You are viewing a plain text version of this content. The canonical link for it is here.
Posted to dev@mahout.apache.org by "Sean Owen (JIRA)" <ji...@apache.org> on 2011/09/13 11:12:09 UTC

[jira] [Resolved] (MAHOUT-663) Rationalize hadoop job creation with respect to setJarByClass

     [ https://issues.apache.org/jira/browse/MAHOUT-663?page=com.atlassian.jira.plugin.system.issuetabpanels:all-tabpanel ]

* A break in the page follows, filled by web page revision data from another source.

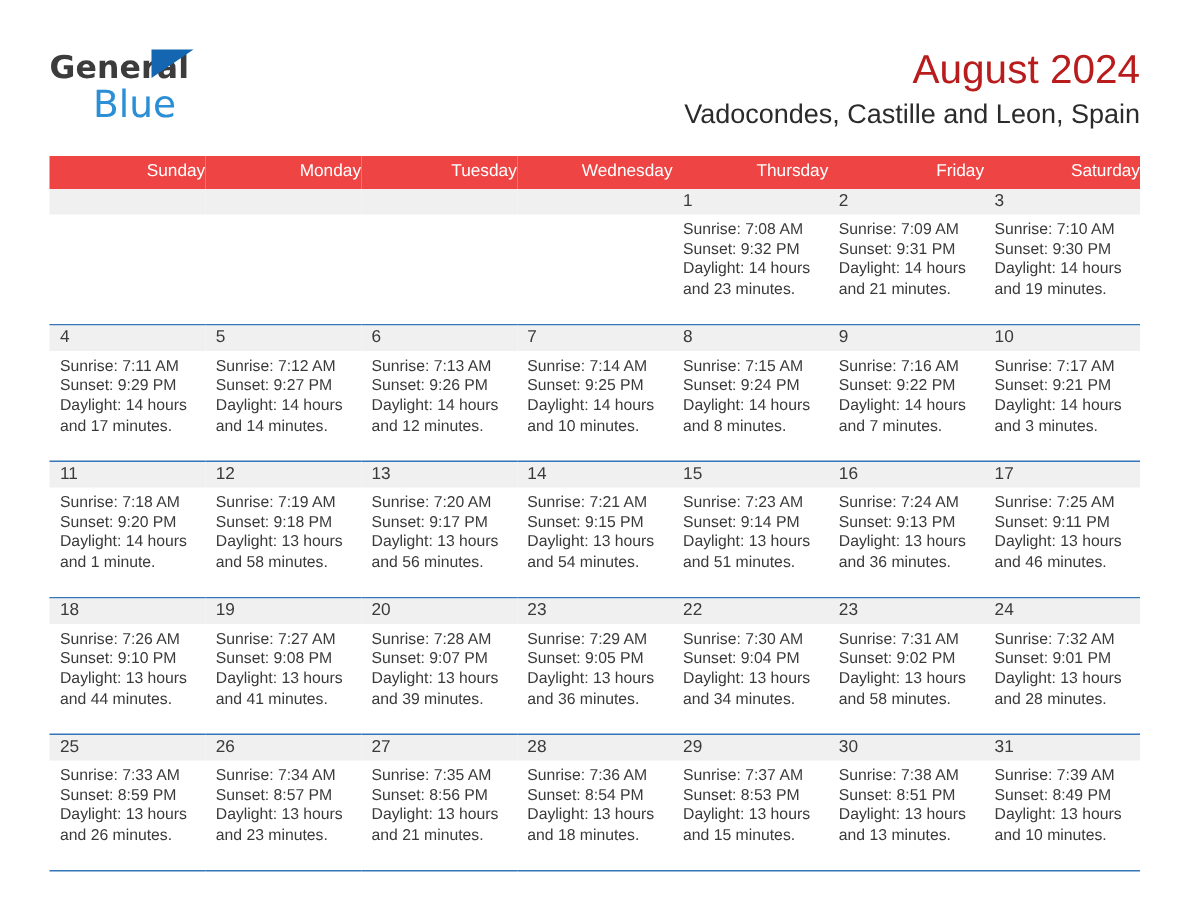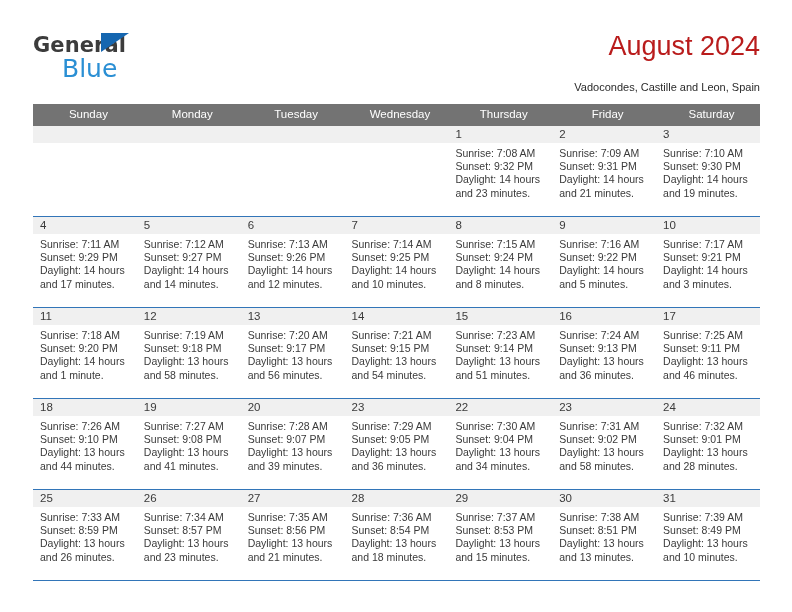--- a/index.html
+++ b/index.html
@@ -71,44 +71,44 @@
     padding-top: 0px;
   }
   .cal-title {
     font-size: 27px;
     color: #b91c1c;
     line-height: 33px;
     font-weight: 400;
     white-space: nowrap;
   }
   .cal-sub {
-    font-size: 11px;
+    font-size: 18px;
     color: #2b2b2b;
     line-height: 20px;
-    margin-top: 14px;
+    margin-top: 3px;
     white-space: nowrap;
   }
 
   
   .calendar {
     position: absolute;
     left: 33px;
     top: 104px;
     width: 727px;
     border-collapse: collapse;
     table-layout: fixed;
   }
   .calendar col { width: 103.857px; }
 
   thead th {
-    background: #737373;
+    background: #ef4444;
     color: #ffffff;
     font-size: 11.5px;
     font-weight: normal;
-    text-align: center;
+    text-align: right;
     padding: 4px 0 5px 7px;
     height: 21px;
     line-height: 13px;
   }
 
   tbody tr.week-row > td {
     vertical-align: top;
     padding: 0;
     border-top: 1.4px solid #3275b8;
     height: 90px;
@@ -294,21 +294,21 @@
               </div>
             </div>
           </td>
           <td>
             <div class="cell-inner">
               <div class="daynum">9</div>
               <div class="details">
                 <div>Sunrise: 7:16 AM</div>
                 <div>Sunset: 9:22 PM</div>
                 <div>Daylight: 14 hours</div>
-                <div>and 5 minutes.</div>
+                <div>and 7 minutes.</div>
               </div>
             </div>
           </td>
           <td>
             <div class="cell-inner">
               <div class="daynum">10</div>
               <div class="details">
                 <div>Sunrise: 7:17 AM</div>
                 <div>Sunset: 9:21 PM</div>
                 <div>Daylight: 14 hours</div>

Sean Owen resolved MAHOUT-663.
------------------------------

    Resolution: Not A Problem
      Assignee: Sean Owen

I suggest we resolve this as "already working as desired" since you can get the Job and reconfigure it as you like if using AbstractJob. (Would a command-line option to pick the class containing the jar be useful?)

Not everything uses AbstractJob but I've given up that fight. I just don't think the authors of the remaining code that doesn't use it are going to get to it. So, you wouldn't be helped by this idea there.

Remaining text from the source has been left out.